Home >Companies >Company Results >Ceat reports net loss of 35 cr in June quarter
(Photo: PTI)
(Photo: PTI)

Ceat reports net loss of 35 cr in June quarter

The Harsh Goenka-led company witnessed 76.4% decrease in other income and 12.5% increase in employee cost during the period, which contributed to the loss

Ceat Ltd – one of the country’s largest tyre manufacturers – on Wednesday reported a net loss of 35.24 crore on account of Covid-19-related disruptions, which led to subdued demand for its products in India and export markets. The company reported a net profit of 82.66 crore in the corresponding period last fiscal.

Due to tepid demand for vehicles across geographies, the revenue from operations declined significantly by 36.6% year on year to 1,120 crore.

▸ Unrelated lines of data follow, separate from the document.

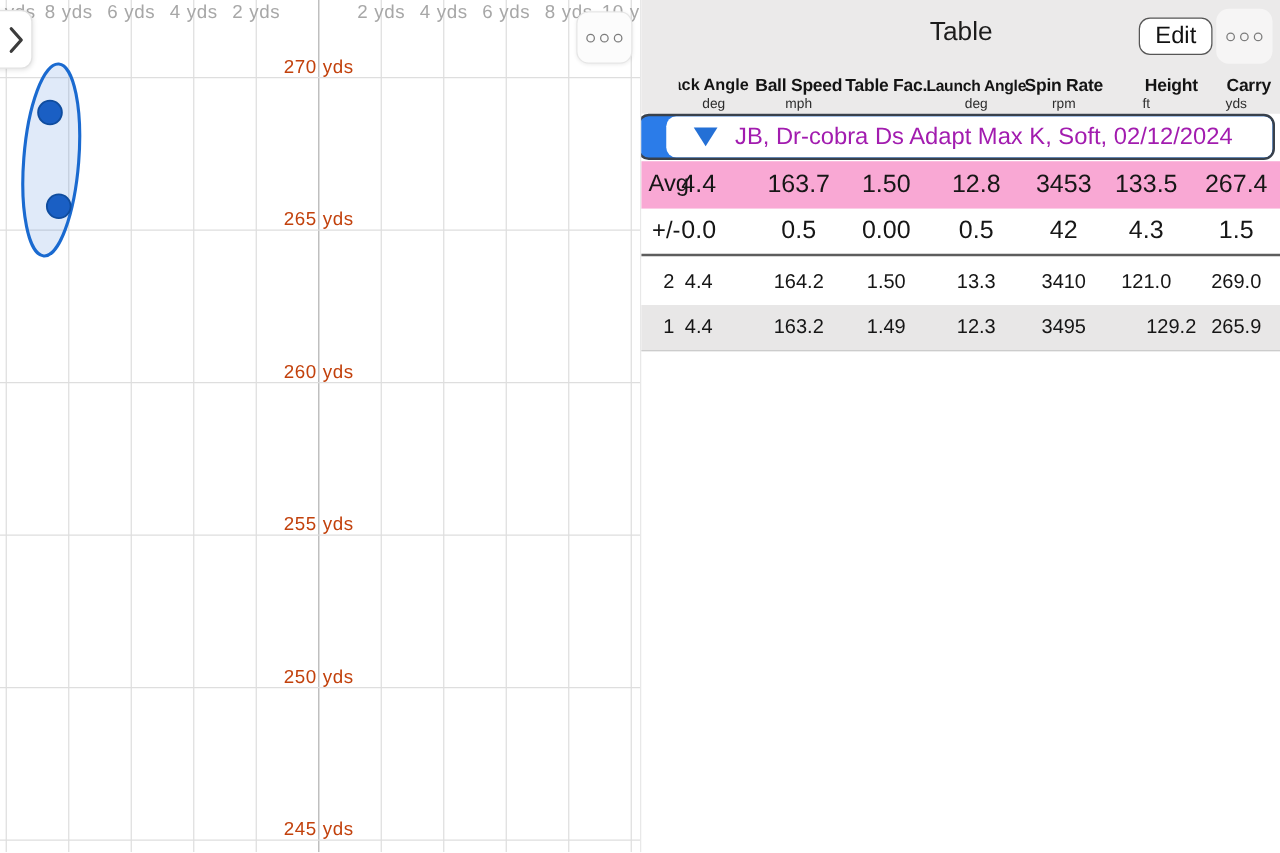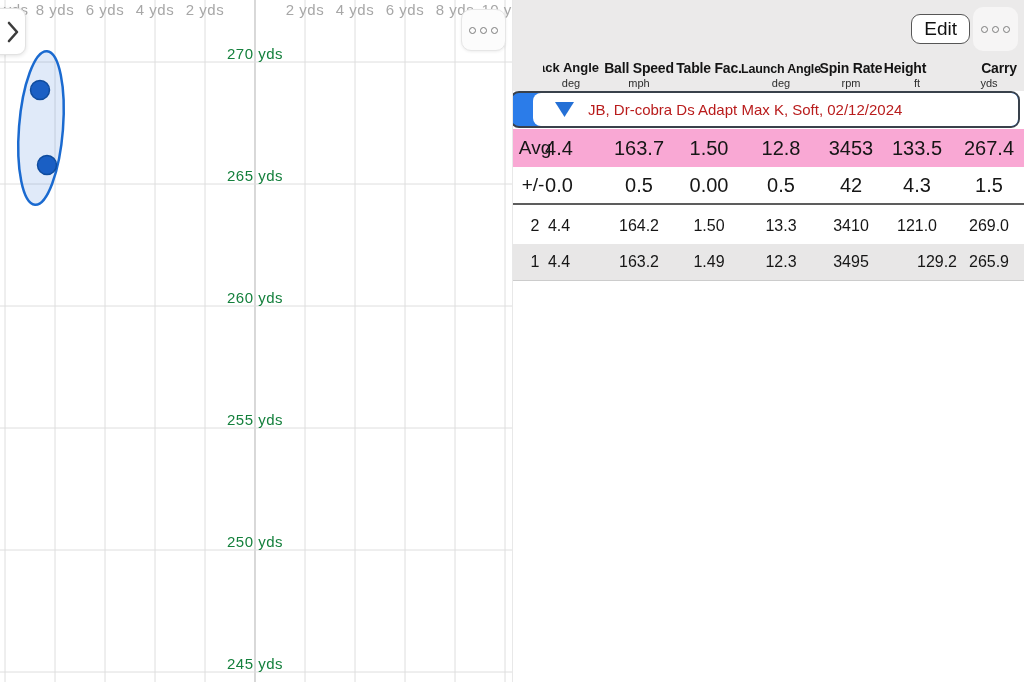"Table" div.panel-title { html: none -> <div>Table</div> }
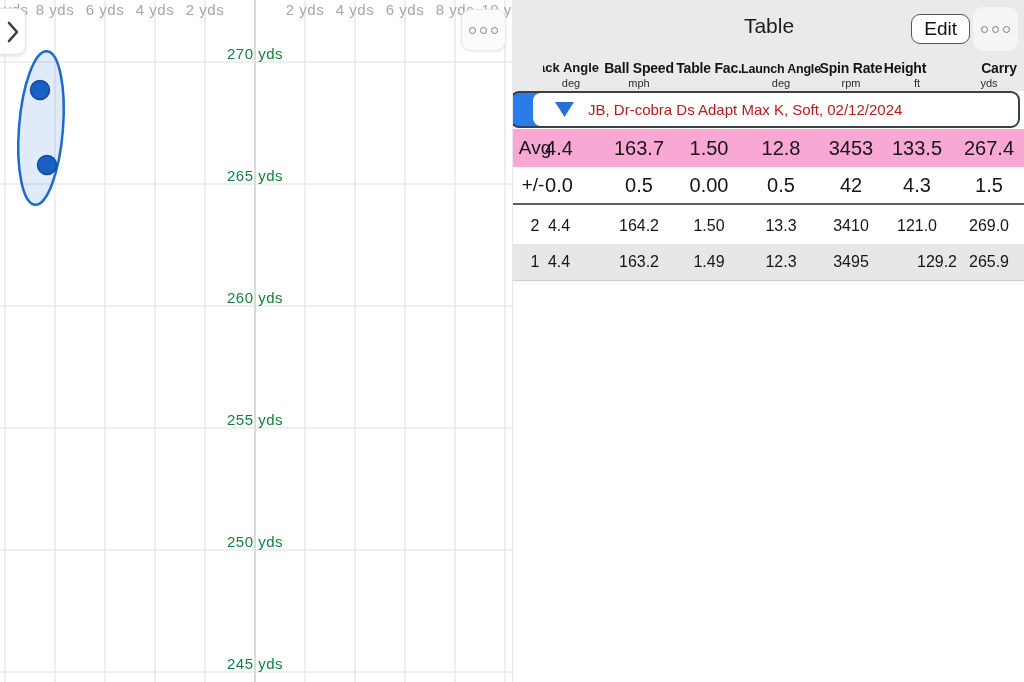"270 yds" .cl { color: #15803d -> #c2410c }
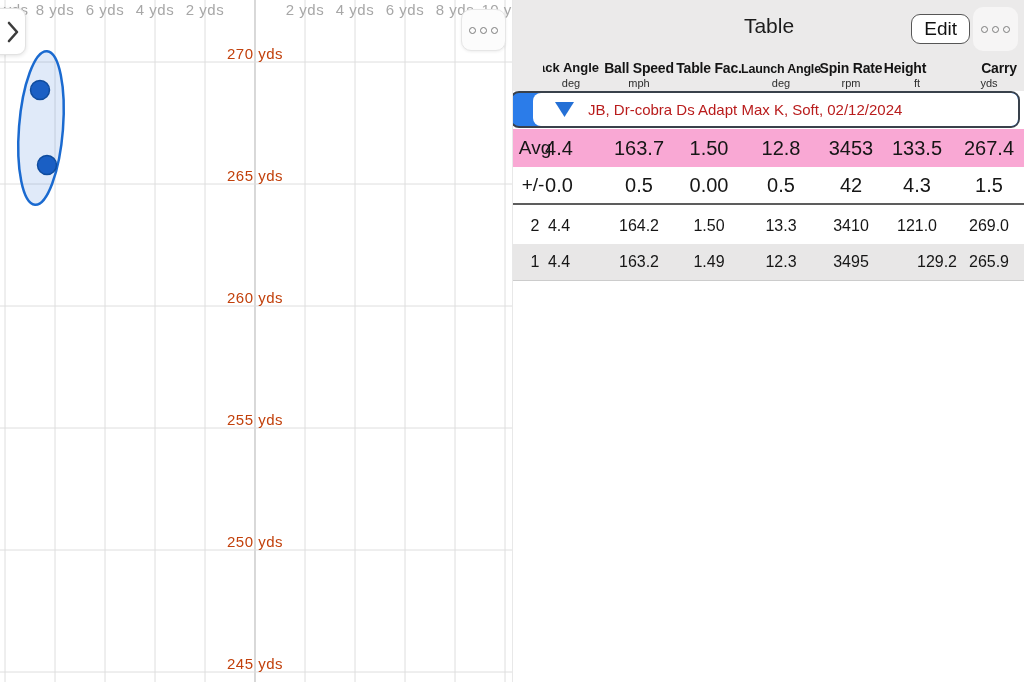"Height" span.hname { left: 392px -> 424px }
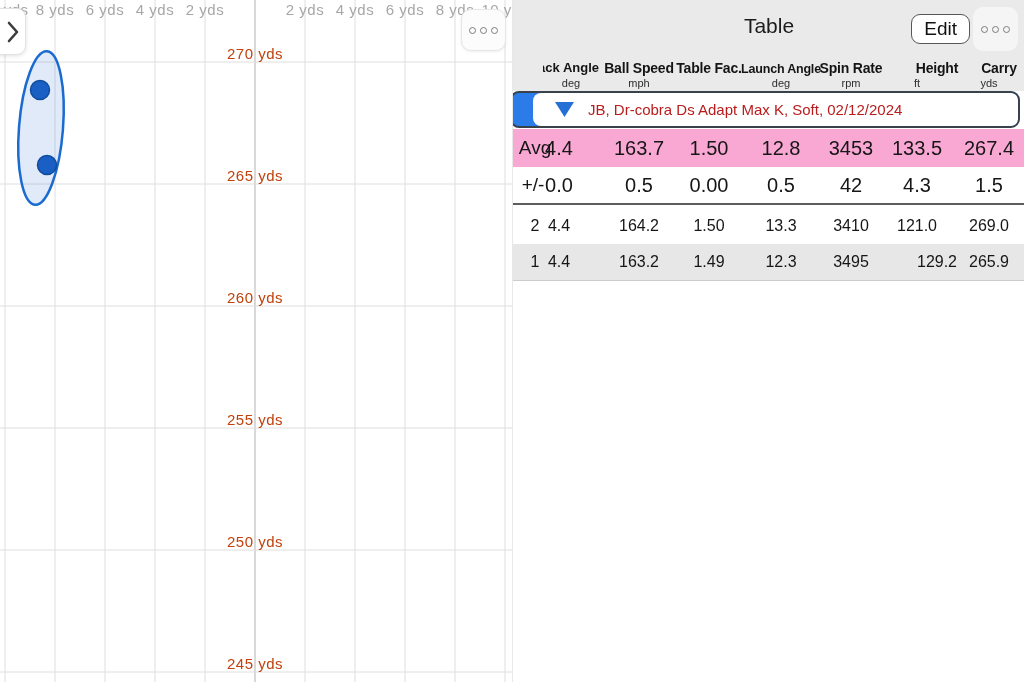"JB, Dr-cobra Ds Adapt Max" .sel-text { color: #b91c1c -> #a21caf; font-size: 15px -> 19px }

The operating profit or earnings before interest, tax depreciation and amortization (EBITDA), also dropped 38.95% to 105 crore, due to higher fixed expenses and sharp drop in sales. The operating margins also contracted by 40 basis points to 9.4%.

Vehicle manufacturers and their component suppliers had to close their factories from March 22, following the lock down announced by the union and state governments to contain the spread of the Covid-19 pandemic.

The Harsh Goenka-led company witnessed 76.4% decrease in other income and 12.5% increase in employee cost during the period, which contributed to the loss. Sharp drop in taxes paid during the period helped offset some of the losses incurred during the quarter.

According to Anant Goenka, managing director, CEAT Limited, the company’s performance in the quarter has been resilient and reflective of the agile operations, efficient planning, and purpose-driven execution. Primary area of focus over the last quarter was the health and safety of our people, our customers, partners and the community.

“We closely monitored our cash flows and costs and were able to see positive results. Looking ahead, we see a path for recovery backed by easing of restrictions and an uptick in the market. We have resumed operations at all our factories and are making concerted efforts towards ensuring we are ready as the demand picks up, while successfully transitioning into a new work environment," added Goenka.